ASSIGNED TASK:
Could you transcribe all of the data exactly and skip any pictures?

DATASET RECORDS:
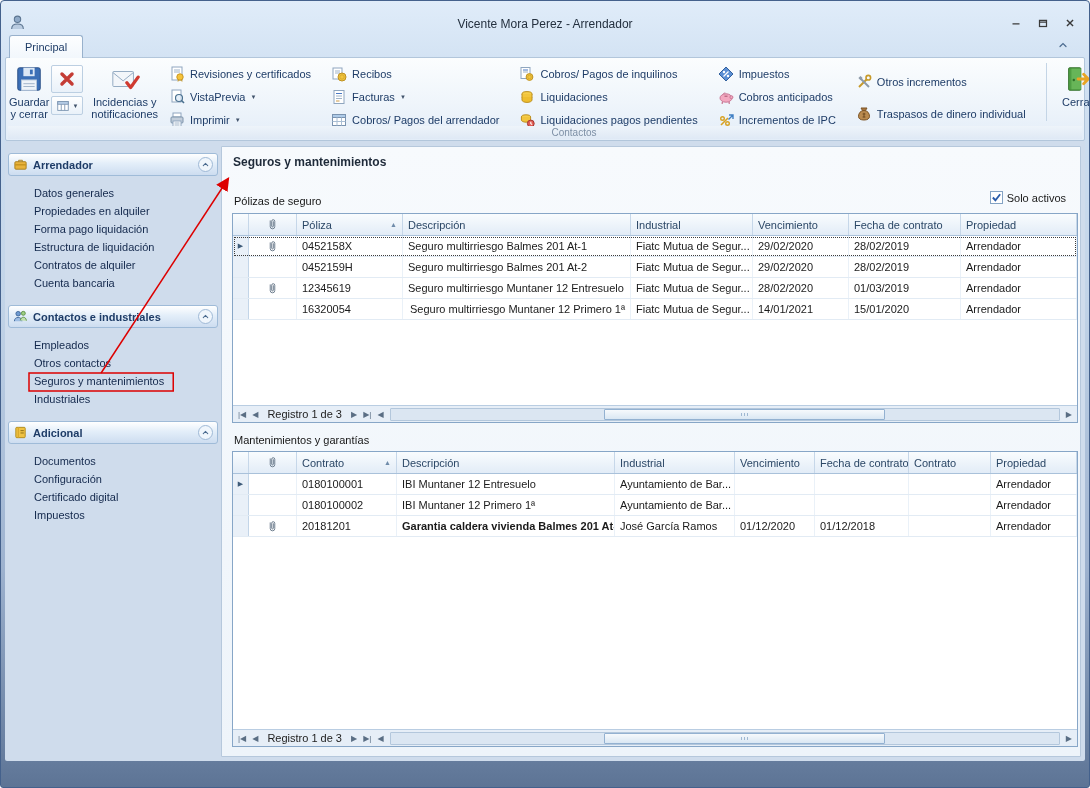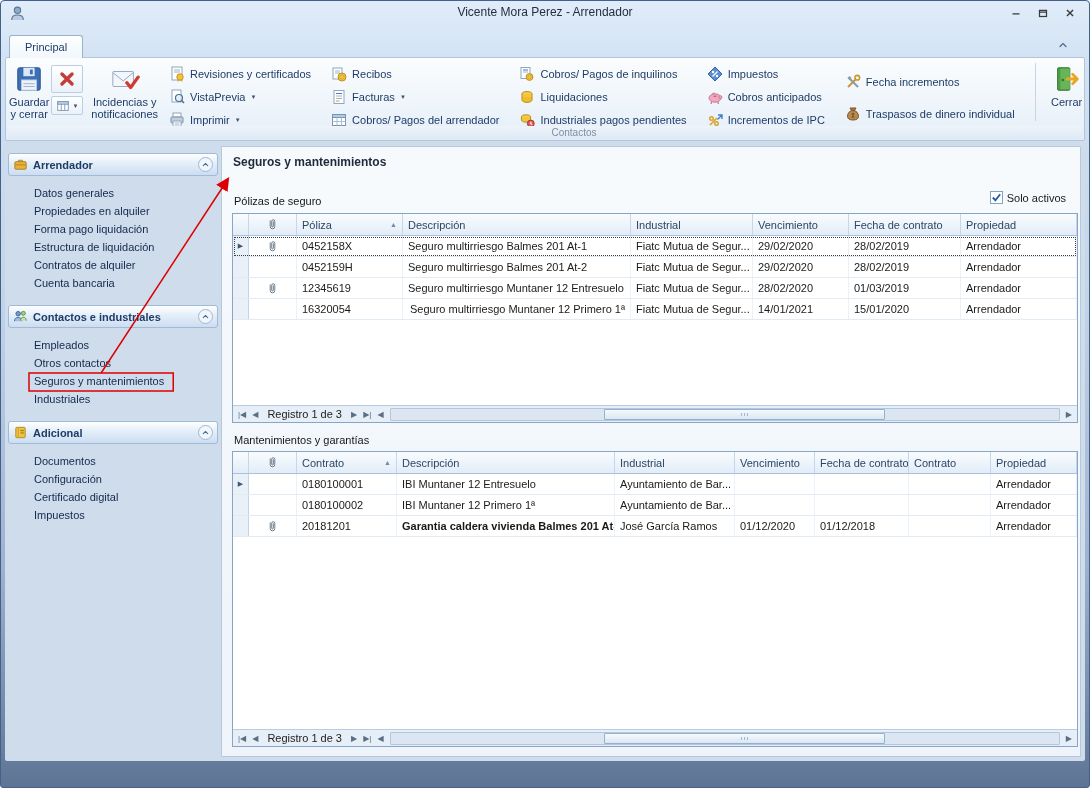--- a/index.html
+++ b/index.html
@@ -2,21 +2,21 @@
 <html><head>
 <meta charset="utf-8">
 <style>
   *{box-sizing:border-box;margin:0;padding:0}
   html,body{width:1090px;height:788px}
   body{font-family:"Liberation Sans",sans-serif;font-size:11px;color:#1a1a1a;background:#fff}
   .window{position:relative;width:1090px;height:788px;border:1px solid #44618c;border-radius:4px 4px 3px 3px;
     background:linear-gradient(180deg,#e0ecf9 0%,#d2e2f3 8%,#c2d4e8 38%,#9db2cf 72%,#6b82a3 94%,#5d7495 100%);
     padding:4px 4px 26px 4px;display:flex;flex-direction:column;overflow:hidden}
   
-  .titlebar{height:26px;display:flex;align-items:flex-start;position:relative;padding:0 4px}
+  .titlebar{height:26px;display:flex;align-items:flex-end;position:relative;padding:0 4px}
   .title{position:absolute;left:0;right:0;text-align:center;font-size:12px;color:#24303f}
   .appicon{width:17px;height:17px;display:inline-flex}
   .win-controls{margin-left:auto;display:flex;gap:5px;z-index:2}
   .winbtn{width:22px;height:16px;display:flex;align-items:center;justify-content:center;border-radius:2px}
   .winbtn svg{width:14px;height:14px}
   
   .tabrow{height:26px;display:flex;align-items:flex-end;padding:0 4px;position:relative}
   .tab{height:23px;padding:0 15px;background:linear-gradient(#fdfeff,#f2f7fc);border:1px solid #98b1cc;border-bottom:none;
     border-radius:3px 3px 0 0;display:flex;align-items:center;color:#1e3c67;margin-bottom:-1px;z-index:3}
   .ribbon-collapse{position:absolute;right:14px;bottom:5px;width:16px;height:14px;display:flex;align-items:center;justify-content:center}
@@ -287,21 +287,21 @@
           </div>
           <div class="smallbtn">
             <span class="icn icn16">
               <svg viewBox="0 0 16 16">
                 <ellipse cx="7" cy="5" rx="4.6" ry="2.2" fill="#f5cd4a" stroke="#bd9122"></ellipse>
                 <path d="M2.4 5 v3 c0 1.2 2 2.2 4.6 2.2 s4.6-1 4.6-2.2 v-3" fill="#f2c53d" stroke="#bd9122"></path>
                 <circle cx="11.8" cy="11.5" r="3.4" fill="#e35d55" stroke="#a23833"></circle>
                 <path d="M11.8 9.8 v1.9 l1.4.9" stroke="#fff" fill="none" stroke-width="1.1"></path>
               </svg>
             </span>
-            <span>Industriales pagos pendientes</span>
+            <span>Liquidaciones pagos pendientes</span>
           </div>
         </div>
         <div class="smallcol">
           <div class="smallbtn">
             <span class="icn icn16">
               <svg viewBox="0 0 16 16">
                 <path d="M8 1 L15 8 L8 15 L1 8 Z" fill="#5b8fd4" stroke="#33619e"></path>
                 <path d="M5.5 10.5 L10.5 5.5" stroke="#fff" stroke-width="1.3"></path>
                 <circle cx="6" cy="6" r="1.2" fill="#fff"></circle>
                 <circle cx="10" cy="10" r="1.2" fill="#fff"></circle>
@@ -336,21 +336,21 @@
         <div class="smallcol colcenter">
           <div class="smallbtn">
             <span class="icn icn16">
               <svg viewBox="0 0 16 16">
                 <path d="M3 13 L11 5" stroke="#c79a2a" stroke-width="2"></path>
                 <circle cx="12.3" cy="3.7" r="2.3" fill="none" stroke="#c79a2a" stroke-width="1.6"></circle>
                 <path d="M13 13 L5 5" stroke="#8d9aa8" stroke-width="2"></path>
                 <rect x="3" y="2.6" width="3" height="3" transform="rotate(45 4.5 4.1)" fill="#8d9aa8"></rect>
               </svg>
             </span>
-            <span>Fecha incrementos</span>
+            <span>Otros incrementos</span>
           </div>
           <div class="smallbtn">
             <span class="icn icn16">
               <svg viewBox="0 0 16 16">
                 <path d="M6.5 4.5 L5 2 h6 L9.5 4.5 Z" fill="#a8763f" stroke="#7c5527"></path>
                 <path d="M8 4.5 c-3.6 0-5.5 3-5.5 5.8 c0 2.6 2.2 3.7 5.5 3.7 s5.5-1.1 5.5-3.7 c0-2.8-1.9-5.8-5.5-5.8 Z" fill="#b98a4e" stroke="#7c5527"></path>
                 <path d="M6.6 8 h2.8 M8 6.8 v4.6 M6.6 11 h2.8" stroke="#6e4b20" fill="none"></path>
               </svg>
             </span>
             <span>Traspasos de dinero individual</span>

RESULT:
--- a/index.html
+++ b/index.html
@@ -2,21 +2,21 @@
 <html><head>
 <meta charset="utf-8">
 <style>
   *{box-sizing:border-box;margin:0;padding:0}
   html,body{width:1090px;height:788px}
   body{font-family:"Liberation Sans",sans-serif;font-size:11px;color:#1a1a1a;background:#fff}
   .window{position:relative;width:1090px;height:788px;border:1px solid #44618c;border-radius:4px 4px 3px 3px;
     background:linear-gradient(180deg,#e0ecf9 0%,#d2e2f3 8%,#c2d4e8 38%,#9db2cf 72%,#6b82a3 94%,#5d7495 100%);
     padding:4px 4px 26px 4px;display:flex;flex-direction:column;overflow:hidden}
   
-  .titlebar{height:26px;display:flex;align-items:flex-start;position:relative;padding:0 4px}
+  .titlebar{height:26px;display:flex;align-items:flex-end;position:relative;padding:0 4px}
   .title{position:absolute;left:0;right:0;text-align:center;font-size:12px;color:#24303f}
   .appicon{width:17px;height:17px;display:inline-flex}
   .win-controls{margin-left:auto;display:flex;gap:5px;z-index:2}
   .winbtn{width:22px;height:16px;display:flex;align-items:center;justify-content:center;border-radius:2px}
   .winbtn svg{width:14px;height:14px}
   
   .tabrow{height:26px;display:flex;align-items:flex-end;padding:0 4px;position:relative}
   .tab{height:23px;padding:0 15px;background:linear-gradient(#fdfeff,#f2f7fc);border:1px solid #98b1cc;border-bottom:none;
     border-radius:3px 3px 0 0;display:flex;align-items:center;color:#1e3c67;margin-bottom:-1px;z-index:3}
   .ribbon-collapse{position:absolute;right:14px;bottom:5px;width:16px;height:14px;display:flex;align-items:center;justify-content:center}
@@ -287,21 +287,21 @@
           </div>
           <div class="smallbtn">
             <span class="icn icn16">
               <svg viewBox="0 0 16 16">
                 <ellipse cx="7" cy="5" rx="4.6" ry="2.2" fill="#f5cd4a" stroke="#bd9122"></ellipse>
                 <path d="M2.4 5 v3 c0 1.2 2 2.2 4.6 2.2 s4.6-1 4.6-2.2 v-3" fill="#f2c53d" stroke="#bd9122"></path>
                 <circle cx="11.8" cy="11.5" r="3.4" fill="#e35d55" stroke="#a23833"></circle>
                 <path d="M11.8 9.8 v1.9 l1.4.9" stroke="#fff" fill="none" stroke-width="1.1"></path>
               </svg>
             </span>
-            <span>Industriales pagos pendientes</span>
+            <span>Liquidaciones pagos pendientes</span>
           </div>
         </div>
         <div class="smallcol">
           <div class="smallbtn">
             <span class="icn icn16">
               <svg viewBox="0 0 16 16">
                 <path d="M8 1 L15 8 L8 15 L1 8 Z" fill="#5b8fd4" stroke="#33619e"></path>
                 <path d="M5.5 10.5 L10.5 5.5" stroke="#fff" stroke-width="1.3"></path>
                 <circle cx="6" cy="6" r="1.2" fill="#fff"></circle>
                 <circle cx="10" cy="10" r="1.2" fill="#fff"></circle>
@@ -336,21 +336,21 @@
         <div class="smallcol colcenter">
           <div class="smallbtn">
             <span class="icn icn16">
               <svg viewBox="0 0 16 16">
                 <path d="M3 13 L11 5" stroke="#c79a2a" stroke-width="2"></path>
                 <circle cx="12.3" cy="3.7" r="2.3" fill="none" stroke="#c79a2a" stroke-width="1.6"></circle>
                 <path d="M13 13 L5 5" stroke="#8d9aa8" stroke-width="2"></path>
                 <rect x="3" y="2.6" width="3" height="3" transform="rotate(45 4.5 4.1)" fill="#8d9aa8"></rect>
               </svg>
             </span>
-            <span>Fecha incrementos</span>
+            <span>Otros incrementos</span>
           </div>
           <div class="smallbtn">
             <span class="icn icn16">
               <svg viewBox="0 0 16 16">
                 <path d="M6.5 4.5 L5 2 h6 L9.5 4.5 Z" fill="#a8763f" stroke="#7c5527"></path>
                 <path d="M8 4.5 c-3.6 0-5.5 3-5.5 5.8 c0 2.6 2.2 3.7 5.5 3.7 s5.5-1.1 5.5-3.7 c0-2.8-1.9-5.8-5.5-5.8 Z" fill="#b98a4e" stroke="#7c5527"></path>
                 <path d="M6.6 8 h2.8 M8 6.8 v4.6 M6.6 11 h2.8" stroke="#6e4b20" fill="none"></path>
               </svg>
             </span>
             <span>Traspasos de dinero individual</span>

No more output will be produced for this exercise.